Most organisations spend a lot of time perfecting messages for employees… while overlooking (or quietly ignoring?) the one channel employees trust the most. Their manager.
Not the CEO.
Not the intranet.
Not the beautifully designed internal newsletter that took three rounds of approvals and a mild existential crisis to produce.
Their manager.
Research from Gallup consistently shows that employees trust their direct manager more than senior leadership or corporate channels when it comes to workplace communication. In fact, managers account for around 70% of the variance in team engagement.
Which makes the next bit slightly alarming.
Many organisations still treat managers as an afterthought in their communication strategy. They send an all-staff message, attach a PowerPoint for “cascade”, and hope for the best. And then everyone acts surprised when the message lands somewhere between “vaguely understood” and “completely misunderstood”.
Let’s talk about why that happens. And how to fix it.
In theory, cascades are a great idea. Leadership shares information with managers, managers pass it to their teams, and everyone ends up aligned, informed and rowing in the same direction.
In reality, cascades often look more like a game of organisational Chinese whispers.
By the time the message reaches the front line it has been:
There are a few reasons cascades fail so frequently.
First, managers are busy people. Very busy people. Often quite stressed busy people. Communication often gets pushed to the bottom of the priority list behind targets, performance reviews, operational fires and whatever new system IT has introduced this week.
Second, most managers are not trained communicators. They were promoted because they’re excellent at their job, not because they know how to translate strategy into meaningful team conversations.
And third, the information they receive often isn’t designed for them in the first place.

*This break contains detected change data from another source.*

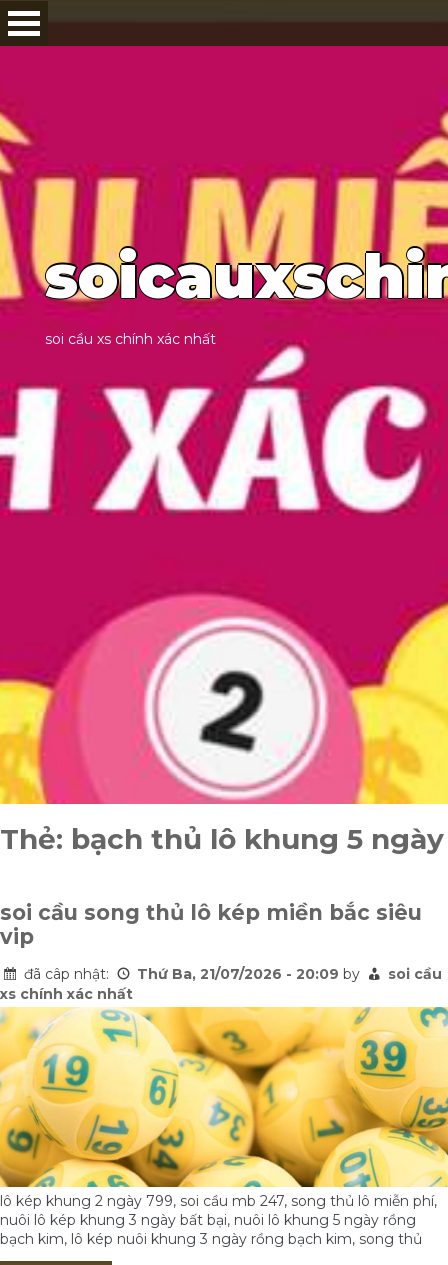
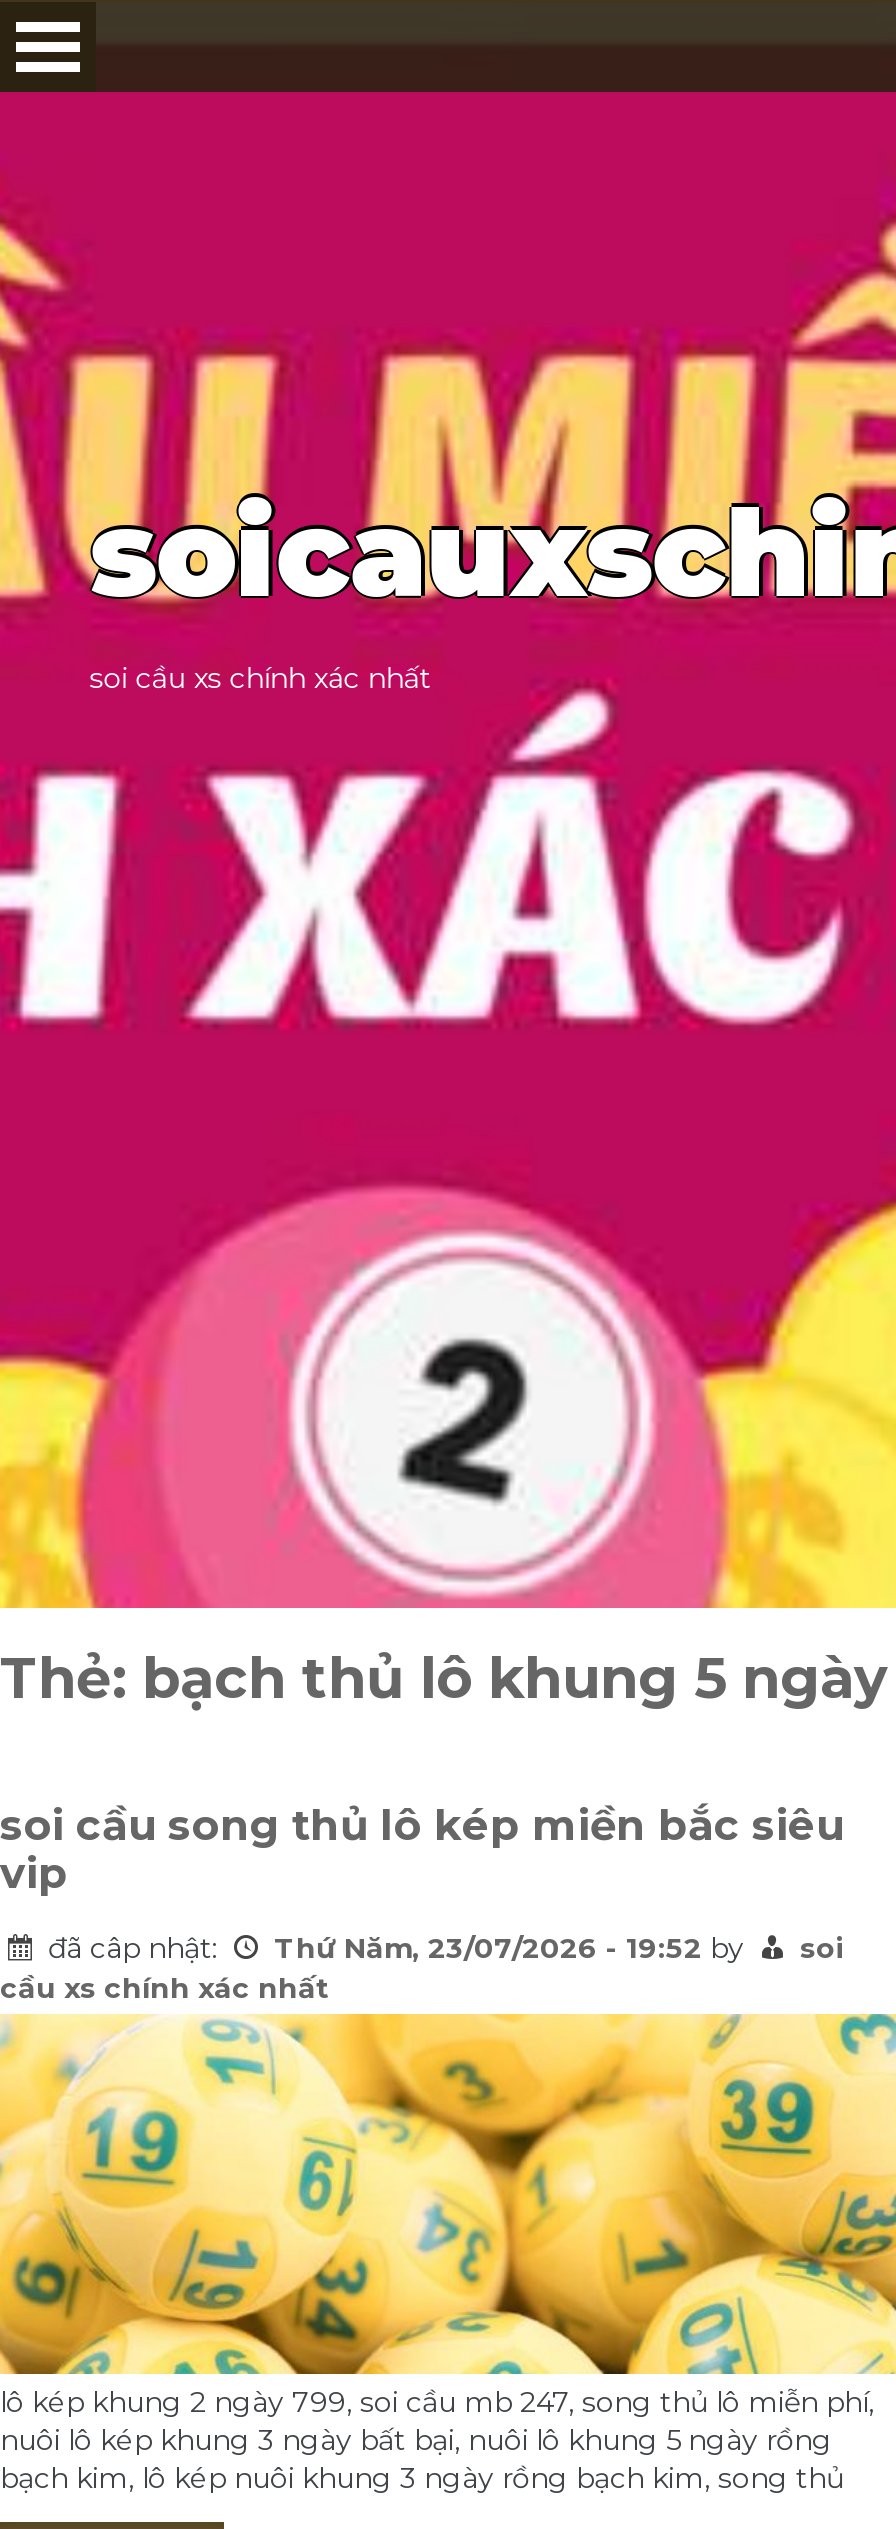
- Thứ Ba, 21/07/2026 - 20:09 by
- soi cầu
- xs chính xác nhất
+ Thứ Năm, 23/07/2026 - 19:52 by
+ soi
+ cầu xs chính xác nhất
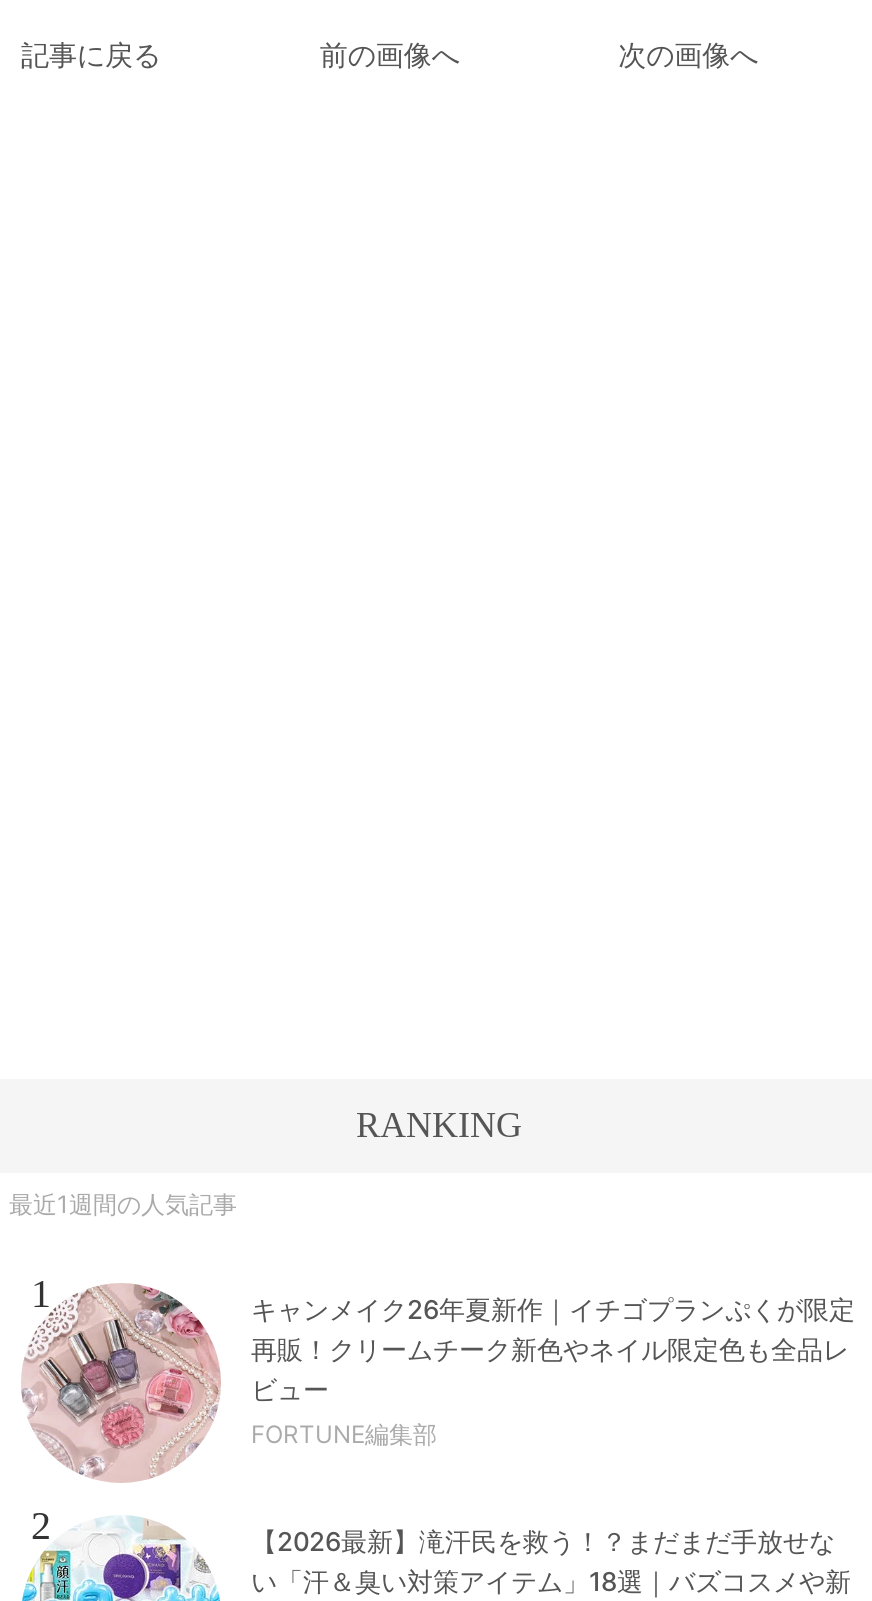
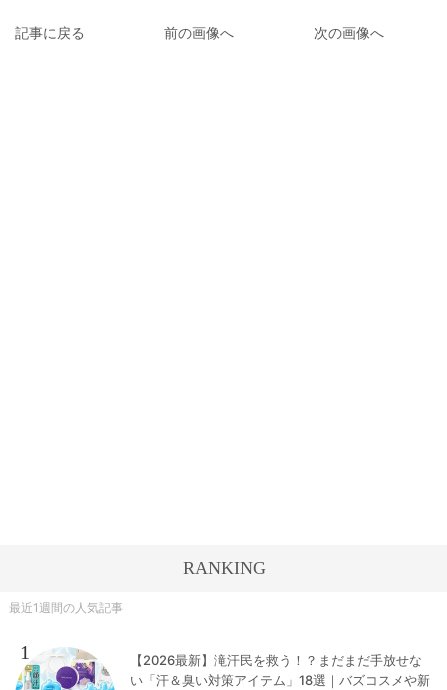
- [image]
- キャンメイク26年夏新作｜イチゴプランぷくが限定
- 再販！クリームチーク新色やネイル限定色も全品レ
- ビュー
- FORTUNE編集部
- 2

Sending a three-page briefing document and expecting managers to magically turn it into a clear team conversation is optimistic at best.
One of the biggest mistakes organisations make is treating managers as message delivery systems.
Forward the email.
Read out the announcement.
Tick the “cascade complete” box.
But effective managers don’t just deliver messages. They interpret them. They translate strategy into what it means for their team’s daily work. They answer questions. They address concerns. They connect the dots between big-picture goals and practical reality.
Which means internal comms shouldn’t just give managers information. They should give them the tools to have conversations.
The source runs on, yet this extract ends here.